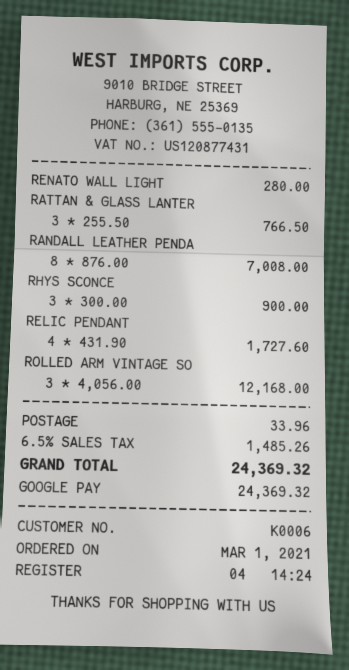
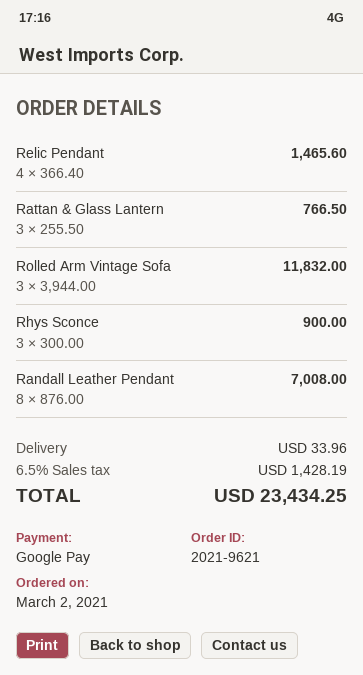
order date: 2021-03-01 -> 2021-03-02
RENATO WALL LIGHT: 1 x 280.00 = 280.00 -> none
RELIC PENDANT: 4 x 431.90 = 1727.60 -> 4 x 366.40 = 1465.60
ROLLED ARM VINTAGE SO: 3 x 4056.00 = 12168.00 -> 3 x 3944.00 = 11832.00
tax: 6.5% = 1485.26 -> 6.5% = 1428.19
total: 24369.32 -> 23434.25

• PROBLEM:
Transcribe every line in the entries above, taking out only the images.

• WRITTEN ANSWER:
order date: 2021-03-01 -> 2021-03-02
RENATO WALL LIGHT: 1 x 280.00 = 280.00 -> none
RELIC PENDANT: 4 x 431.90 = 1727.60 -> 4 x 366.40 = 1465.60
ROLLED ARM VINTAGE SO: 3 x 4056.00 = 12168.00 -> 3 x 3944.00 = 11832.00
tax: 6.5% = 1485.26 -> 6.5% = 1428.19
total: 24369.32 -> 23434.25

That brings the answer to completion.